WASHINGTON – President Bush said Wednesday the responsibility for invading Iraq based in part on faulty weapons intelligence rested solely with him, taking on the issue in his most direct and personal terms in the 1,000-plus days since the war’s first shots.
“It is true that much of the intelligence turned out to be wrong,” Bush said. “As president, I’m responsible for the decision to go into Iraq.”
The president’s mea culpa was accompanied by a robust defense of the divisive war.
“Saddam was a threat – and the American people and the world is better off because he is no longer in power,” Bush declared, as he has before.
Democrats were not moved by Bush’s speech, the last of four designed to boost his credibility on the war and the public’s backing for it.
“There was no reason for America to go to war when we did, the way we did, and for the false reasons we were given,” said Sen. Edward Kennedy, D-Mass.
Bush offered few qualms about the failure to find any weapons of mass destruction in Iraq. He said foreign intelligence agencies – including several for governments who didn’t back his decision to invade – also believed before the war that Saddam Hussein possessed them. And he said his administration has begun making changes to the U.S. intelligence apparatus to head off future errors.
The president also contended the Iraqi president had intended to restart weapons programs.
As in the past, Bush acknowledged no regrets about launching the war despite the problems with his initial justification. He revisited a long list of other previously cited reasons, including Iraqi violations of a no-fly zone in its airspace, Saddam’s invasion of Kuwait a decade earlier and Iraq’s defiance of United Nations resolutions.
“My decision to remove Saddam Hussein was the right decision,” the president said to polite applause from his audience at the Woodrow Wilson International Center for Scholars, a nonpartisan forum for the study of world affairs.
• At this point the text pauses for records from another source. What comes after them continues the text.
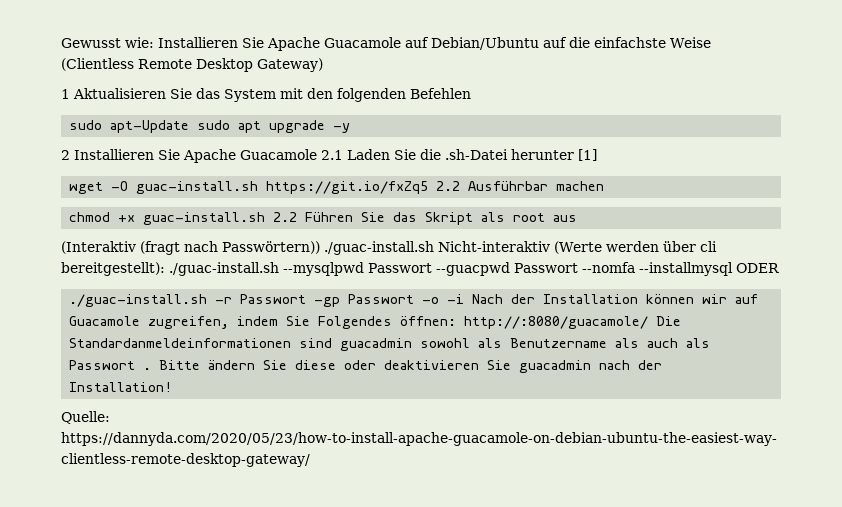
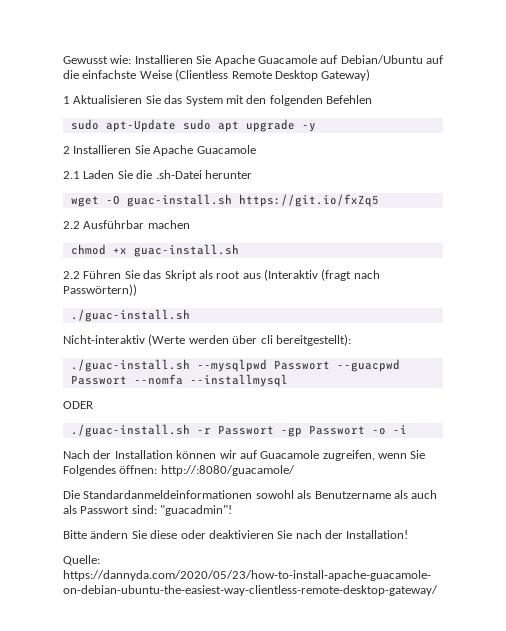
(317, 154) none -> (256, 149) //
[578,149,597,161] [1] -> (252, 174) none
(429, 187) none -> (379, 200) //
(266, 218) none -> (239, 250) //
(578, 218) // -> (261, 276) none
[324,241,434,255] ./guac-install.sh -> [70,309,190,322] // ./guac-install.sh //
(165, 269) none -> (351, 340) //
(733, 269) none -> (288, 380) //
(465, 299) none -> (407, 429) //
[237,316,279,326] indem -> [378,453,407,459] wenn
(649, 322) none -> (295, 470) //
[299,338,413,351] sind guacadmin -> (253, 494) none
[143,368,152,370] . -> [131,505,233,516] sind: "guacadmin"! //
[519,360,592,373] guacadmin -> (293, 534) none

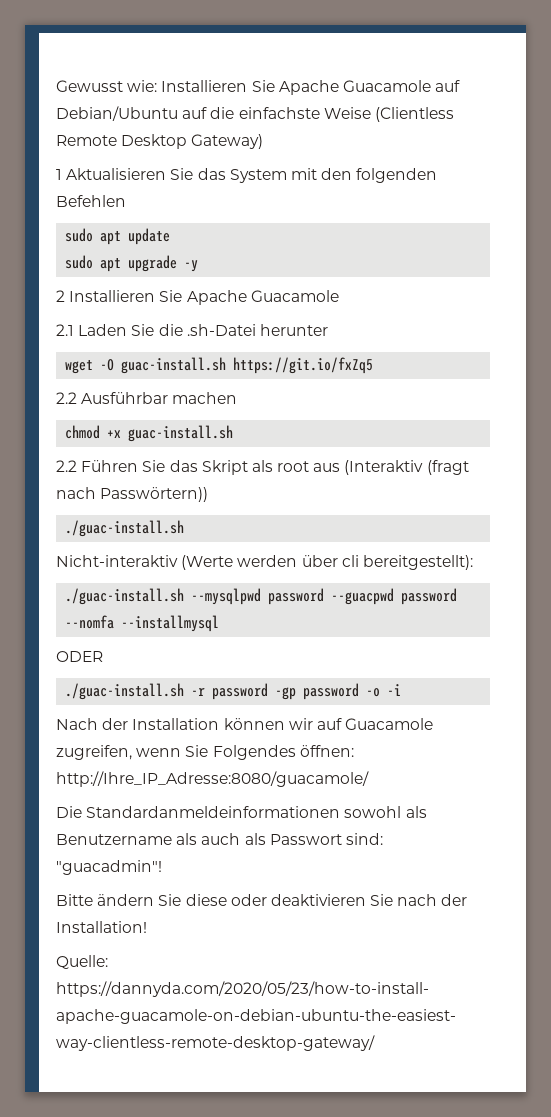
[105,119,176,132] apt-Update -> [100,228,171,245] apt update //
[273,359,400,372] [70,375,127,385] Passwort --guacpwd Passwort -> [268,588,458,605] password --guacpwd password
[217,425,365,437] Passwort -gp Passwort -> [212,683,360,700] password -gp password
[160,465,295,476] http://:8080/guacamole/ -> [56,771,369,787] http://Ihre_IP_Adresse:8080/guacamole/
Bush has repeatedly noted that the decision to go to war was his responsibility. And he has acknowledged for more than a year that most of the intelligence behind the claims of Saddam’s weapons programs turned out to be faulty. But he has never linked the two so clearly and so personally.
On the eve of parliamentary elections in Iraq, Bush’s speech was meant to wrap up an aggressive push-back against war critics with an overarching explanation, nearly three years later, of why he went into Iraq and why he believes U.S. troops must remain there.
Bush predicted a higher turnout than in earlier balloting of Iraq’s minority Sunni Arabs in today’s voting, which will establish Iraq’s first permanent, democratically elected government. The Sunnis provide the backbone of the insurgency and largely shunned Jan. 30 elections for an interim parliament that wrote the nation’s constitution. Their participation was higher in the October election to adopt the constitution.
But the president also said that Americans shouldn’t hope for violence to wane, and shouldn’t even expect to know results before early January.
“We can … expect that the elections will be followed by days of uncertainty,” he said. “It’s going to take awhile.”
Wednesday’s remarks followed a pattern of more frank talk from Bush on Iraq. Each installment in the recent round of Iraq speeches, which began last month at the Naval Academy, has included descriptions of fixes for early mistakes and sober assessments of remaining challenges.
That reflects the majority of Americans who, confronted with daily doses of bad news and rising death counts in Iraq, disapprove of Bush’s policies there and question the outlook for victory. For instance, a new poll by the Pew Research Center for the People & the Press found that most people see progress in areas such as establishing democracy and training Iraqi security forces but are split on whether the United States is defeating the insurgents.
Answering critics who have said he’s offered no definition of victory in Iraq, Bush offered a succinct summation.
“Victory will be achieved by meeting certain objectives: when the terrorists and Saddamists can no longer threaten Iraq’s democracy, when the Iraqi security forces can protect their own people and when Iraq is not a safe haven for terrorists to plot attacks against our country,” he said. “These objectives, not timetables set by politicians in Washington, will drive our force levels in Iraq.”
Still, some said they had hoped to hear more specific benchmarks.
“The American public, the Iraqi people and our brave troops still don’t have any clarity about the U.S. military mission in Iraq,” said Sen. Russ Feingold, D-Wis.
The president’s approach received a warmer welcome from several House Democrats whom Bush hosted at the White House for a top-level Iraq briefing before his speech.
“There was a dose of reality that I have not heard before,” said Rep. Steve Israel, D-N.Y.